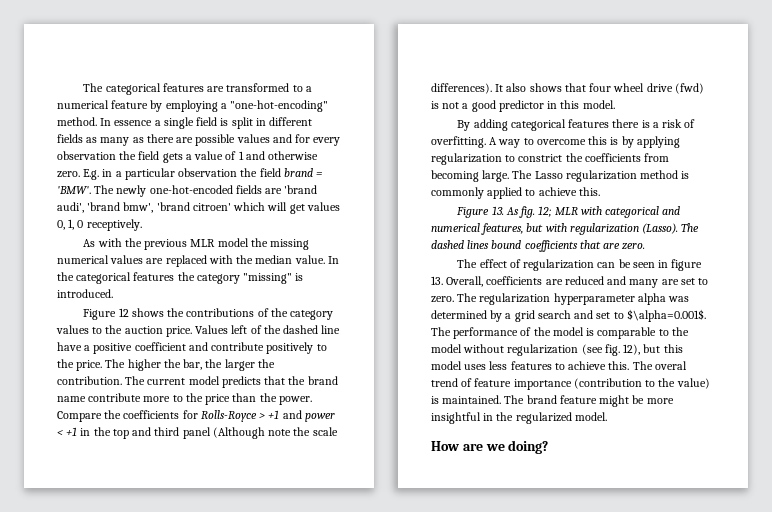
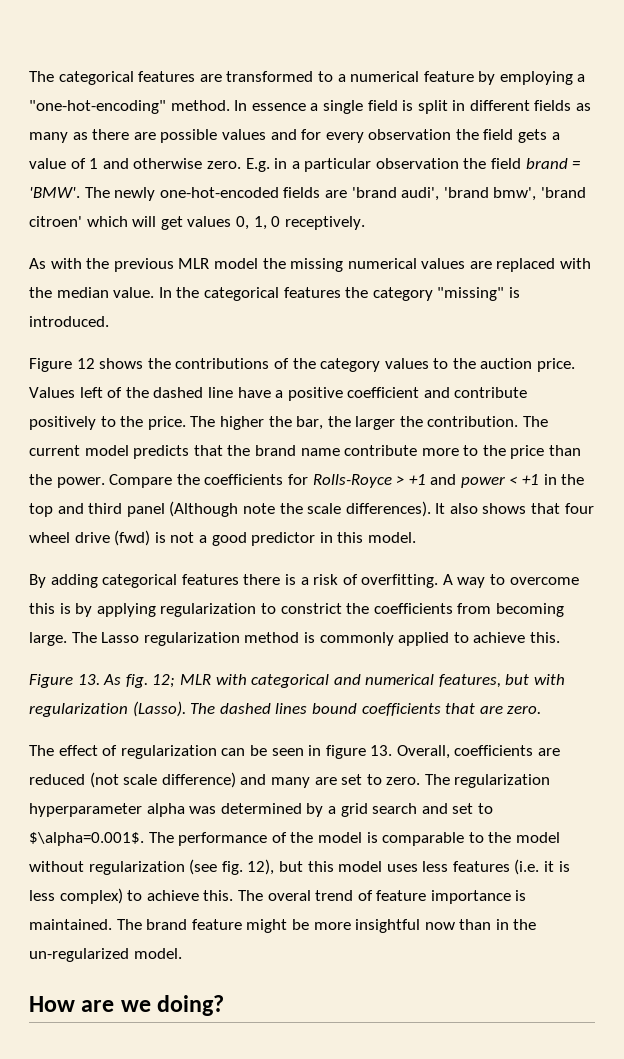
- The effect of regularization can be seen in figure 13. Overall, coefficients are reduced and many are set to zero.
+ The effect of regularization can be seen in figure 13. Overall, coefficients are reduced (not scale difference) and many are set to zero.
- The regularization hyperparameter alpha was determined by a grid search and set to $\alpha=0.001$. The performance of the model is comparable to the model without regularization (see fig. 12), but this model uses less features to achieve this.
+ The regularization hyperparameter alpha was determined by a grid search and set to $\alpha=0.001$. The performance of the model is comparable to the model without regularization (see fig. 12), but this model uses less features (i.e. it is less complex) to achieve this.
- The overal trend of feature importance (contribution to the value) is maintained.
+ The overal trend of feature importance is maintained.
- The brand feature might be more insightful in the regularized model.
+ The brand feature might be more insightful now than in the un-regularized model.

• • •

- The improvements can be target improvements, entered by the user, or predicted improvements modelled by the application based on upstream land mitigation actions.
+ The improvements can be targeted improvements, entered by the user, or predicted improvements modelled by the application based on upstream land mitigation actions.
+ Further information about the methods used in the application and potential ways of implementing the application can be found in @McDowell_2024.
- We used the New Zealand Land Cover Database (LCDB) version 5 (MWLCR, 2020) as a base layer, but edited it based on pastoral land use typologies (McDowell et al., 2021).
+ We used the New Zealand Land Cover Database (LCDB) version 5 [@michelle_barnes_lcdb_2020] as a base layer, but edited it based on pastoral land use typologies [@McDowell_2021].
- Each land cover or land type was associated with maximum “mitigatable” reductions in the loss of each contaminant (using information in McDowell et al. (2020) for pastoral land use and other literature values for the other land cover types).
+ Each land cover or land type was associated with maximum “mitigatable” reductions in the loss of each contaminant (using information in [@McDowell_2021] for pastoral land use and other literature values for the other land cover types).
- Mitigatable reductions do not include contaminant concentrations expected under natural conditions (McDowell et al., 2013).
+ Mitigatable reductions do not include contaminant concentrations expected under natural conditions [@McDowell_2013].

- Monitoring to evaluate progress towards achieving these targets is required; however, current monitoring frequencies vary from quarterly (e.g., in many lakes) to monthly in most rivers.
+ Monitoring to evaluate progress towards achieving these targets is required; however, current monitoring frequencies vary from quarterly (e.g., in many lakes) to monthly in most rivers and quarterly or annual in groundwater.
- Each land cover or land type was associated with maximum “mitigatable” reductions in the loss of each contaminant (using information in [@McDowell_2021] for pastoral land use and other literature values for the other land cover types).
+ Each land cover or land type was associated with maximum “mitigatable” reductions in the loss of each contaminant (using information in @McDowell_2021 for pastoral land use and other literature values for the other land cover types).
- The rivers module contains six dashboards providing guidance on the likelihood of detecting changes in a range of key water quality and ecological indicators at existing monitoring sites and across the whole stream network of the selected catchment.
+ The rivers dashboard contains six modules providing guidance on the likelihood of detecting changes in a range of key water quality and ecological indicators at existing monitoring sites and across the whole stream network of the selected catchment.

• • •

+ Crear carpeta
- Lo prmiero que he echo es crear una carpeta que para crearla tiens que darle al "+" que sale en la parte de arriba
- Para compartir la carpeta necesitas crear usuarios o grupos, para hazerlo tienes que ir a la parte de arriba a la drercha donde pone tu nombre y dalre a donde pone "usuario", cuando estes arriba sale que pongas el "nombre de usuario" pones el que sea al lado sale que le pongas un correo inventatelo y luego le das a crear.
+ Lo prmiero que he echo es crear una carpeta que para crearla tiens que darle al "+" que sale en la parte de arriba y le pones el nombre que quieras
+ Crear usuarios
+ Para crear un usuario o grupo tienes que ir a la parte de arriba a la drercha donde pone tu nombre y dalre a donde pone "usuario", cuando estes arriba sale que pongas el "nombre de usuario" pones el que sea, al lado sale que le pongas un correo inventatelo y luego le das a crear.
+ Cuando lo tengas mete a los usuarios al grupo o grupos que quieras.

• • •

When the line with "- Mitigatable reductions" is reached in the data above, start copying there, and copy each line exactly until the line with "annual in groundwater." has been copied; copy nothing else.

- Mitigatable reductions do not include contaminant concentrations expected under natural conditions (McDowell et al., 2013).
+ Mitigatable reductions do not include contaminant concentrations expected under natural conditions [@McDowell_2013].

- Monitoring to evaluate progress towards achieving these targets is required; however, current monitoring frequencies vary from quarterly (e.g., in many lakes) to monthly in most rivers.
+ Monitoring to evaluate progress towards achieving these targets is required; however, current monitoring frequencies vary from quarterly (e.g., in many lakes) to monthly in most rivers and quarterly or annual in groundwater.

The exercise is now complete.